• RECORDS FOR THE EXERCISE:
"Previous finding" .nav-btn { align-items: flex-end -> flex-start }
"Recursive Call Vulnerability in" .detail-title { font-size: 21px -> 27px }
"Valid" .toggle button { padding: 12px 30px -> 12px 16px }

* * *

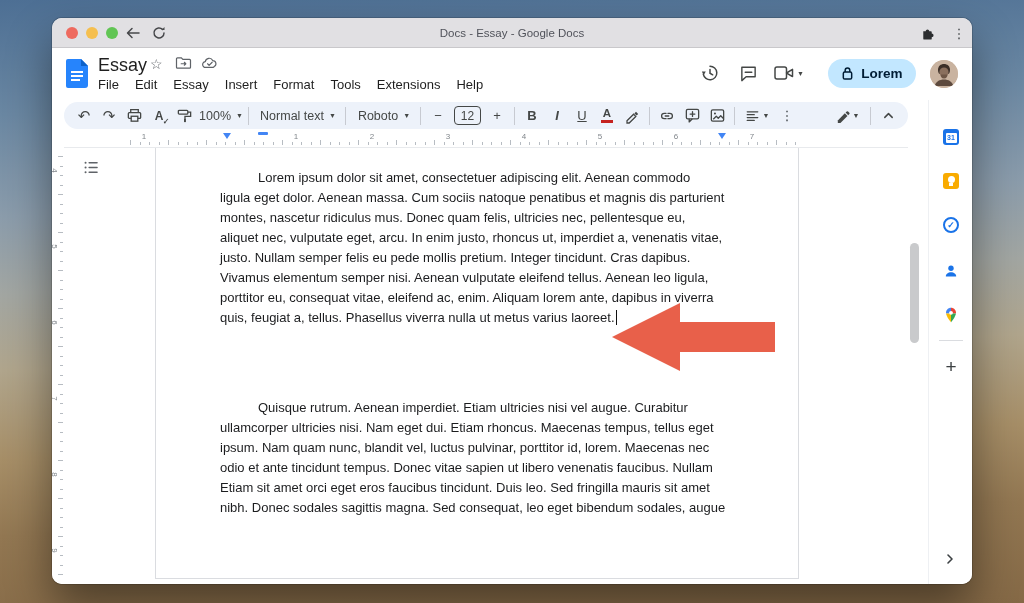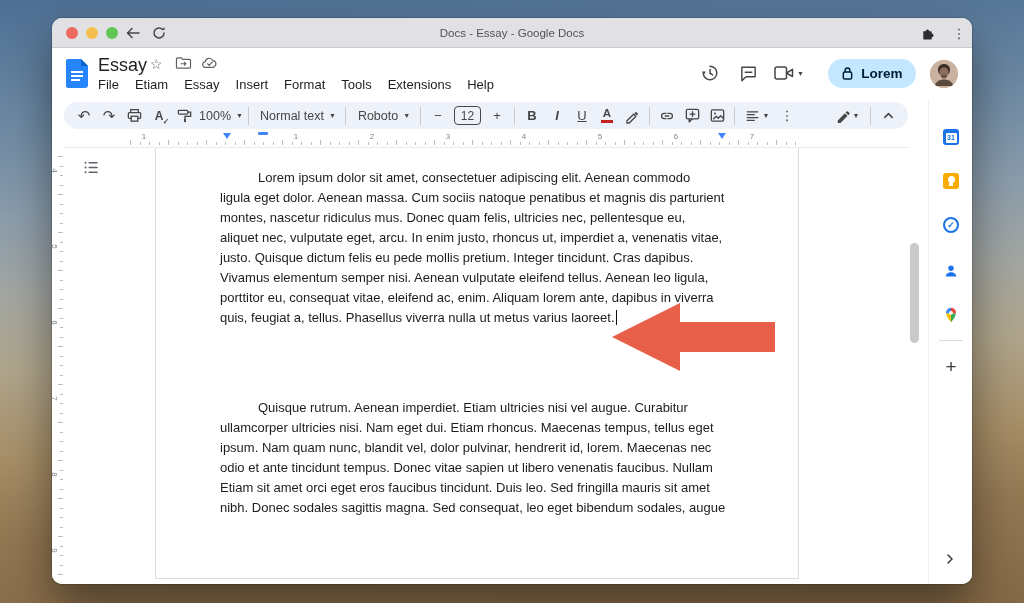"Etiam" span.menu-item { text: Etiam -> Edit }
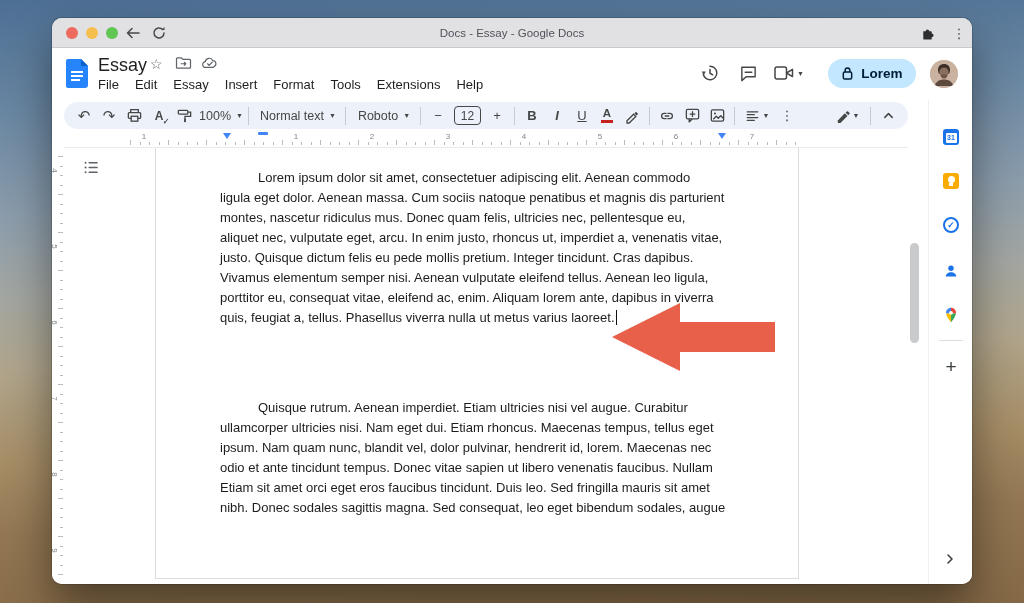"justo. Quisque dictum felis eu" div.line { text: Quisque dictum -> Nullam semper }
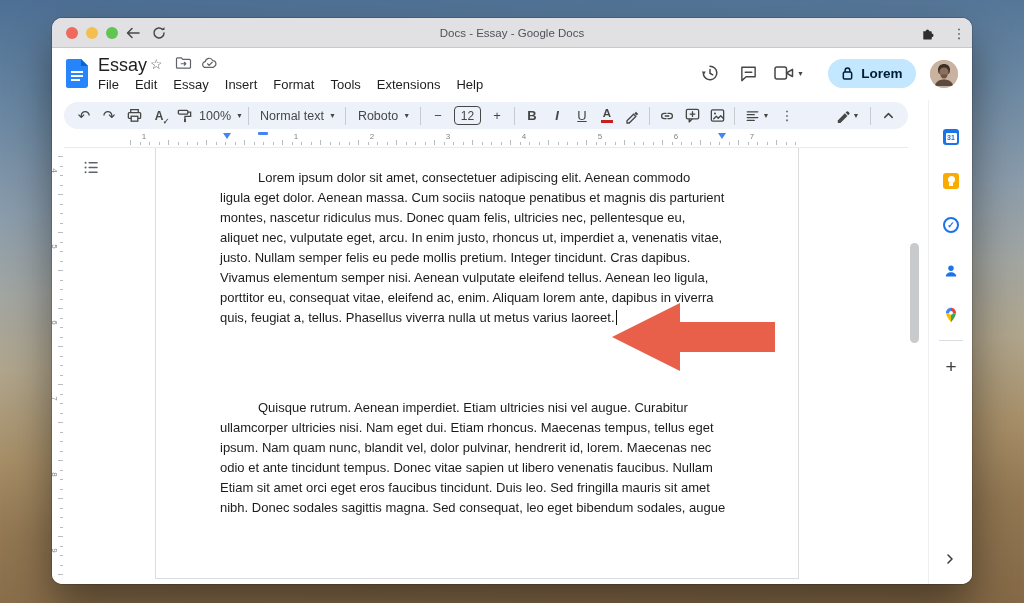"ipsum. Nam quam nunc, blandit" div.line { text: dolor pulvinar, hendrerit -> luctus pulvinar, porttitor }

• EXERCISE OBJECTIVE:
Of the lines above, output exactly those from the line bearing "align-items: flex-end ->" through the line bearing "padding: 12px 30px", inclusive.

• ANSWER TO THE EXERCISE:
"Previous finding" .nav-btn { align-items: flex-end -> flex-start }
"Recursive Call Vulnerability in" .detail-title { font-size: 21px -> 27px }
"Valid" .toggle button { padding: 12px 30px -> 12px 16px }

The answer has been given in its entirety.